**Your task**
Report each line of the listing that carries the word "There".

**Information supplied**
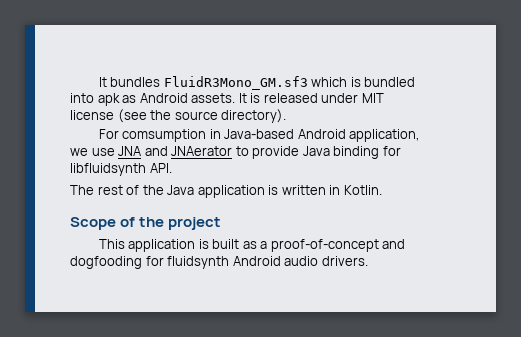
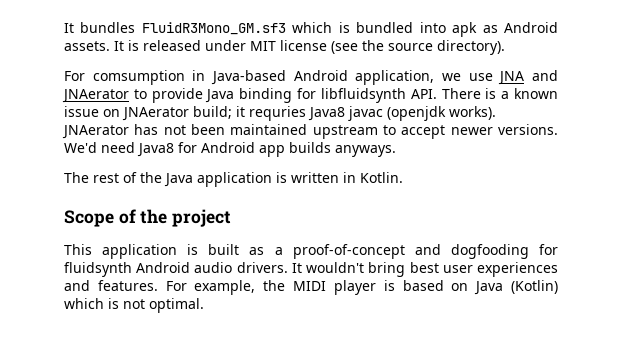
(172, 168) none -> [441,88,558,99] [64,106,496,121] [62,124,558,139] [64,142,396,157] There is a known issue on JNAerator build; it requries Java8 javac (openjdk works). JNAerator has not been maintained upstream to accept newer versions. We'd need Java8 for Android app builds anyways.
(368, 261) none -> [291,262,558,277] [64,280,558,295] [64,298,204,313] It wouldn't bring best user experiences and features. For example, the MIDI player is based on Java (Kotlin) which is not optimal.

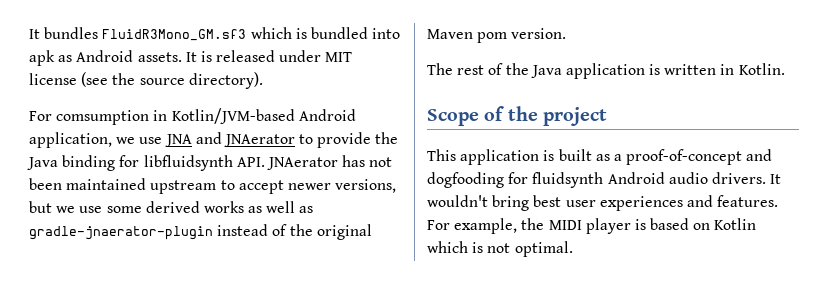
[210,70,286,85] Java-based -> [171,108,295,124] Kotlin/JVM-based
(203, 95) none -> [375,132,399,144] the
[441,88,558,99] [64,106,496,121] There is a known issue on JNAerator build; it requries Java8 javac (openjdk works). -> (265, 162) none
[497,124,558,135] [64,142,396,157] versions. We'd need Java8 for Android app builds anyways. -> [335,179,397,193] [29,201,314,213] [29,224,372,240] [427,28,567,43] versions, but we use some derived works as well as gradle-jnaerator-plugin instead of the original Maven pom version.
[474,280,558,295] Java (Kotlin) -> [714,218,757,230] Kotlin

* * *

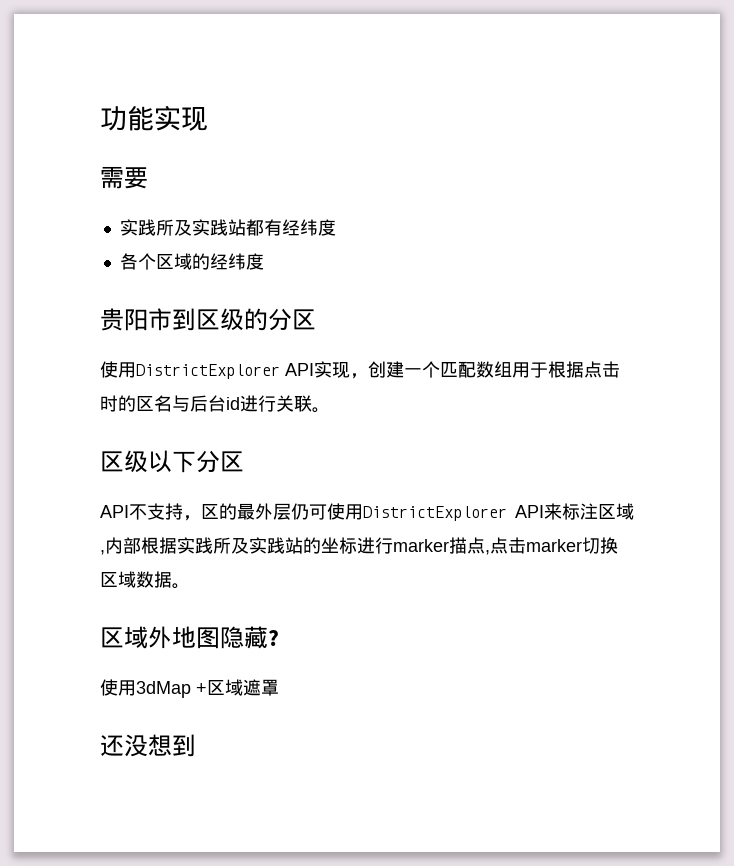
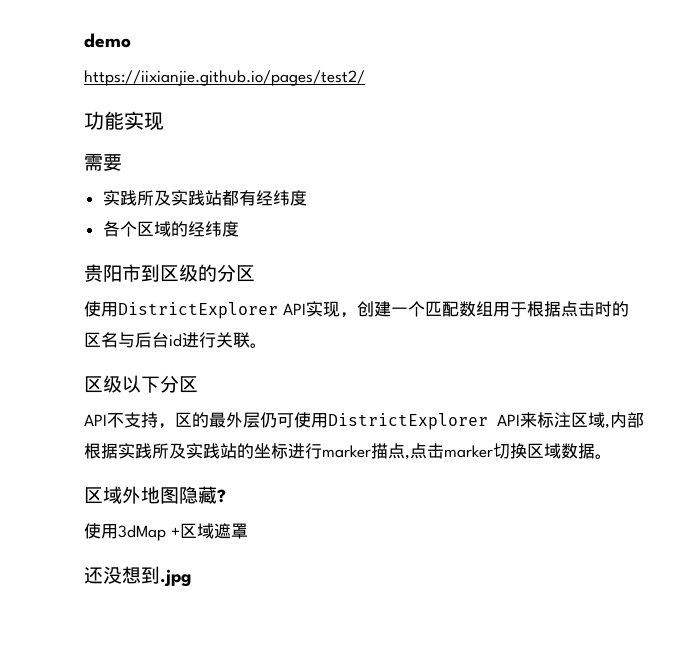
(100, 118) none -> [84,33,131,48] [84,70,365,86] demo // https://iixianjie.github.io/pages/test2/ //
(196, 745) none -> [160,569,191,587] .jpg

**The completed task**
(172, 168) none -> [441,88,558,99] [64,106,496,121] [62,124,558,139] [64,142,396,157] There is a known issue on JNAerator build; it requries Java8 javac (openjdk works). JNAerator has not been maintained upstream to accept newer versions. We'd need Java8 for Android app builds anyways.
[441,88,558,99] [64,106,496,121] There is a known issue on JNAerator build; it requries Java8 javac (openjdk works). -> (265, 162) none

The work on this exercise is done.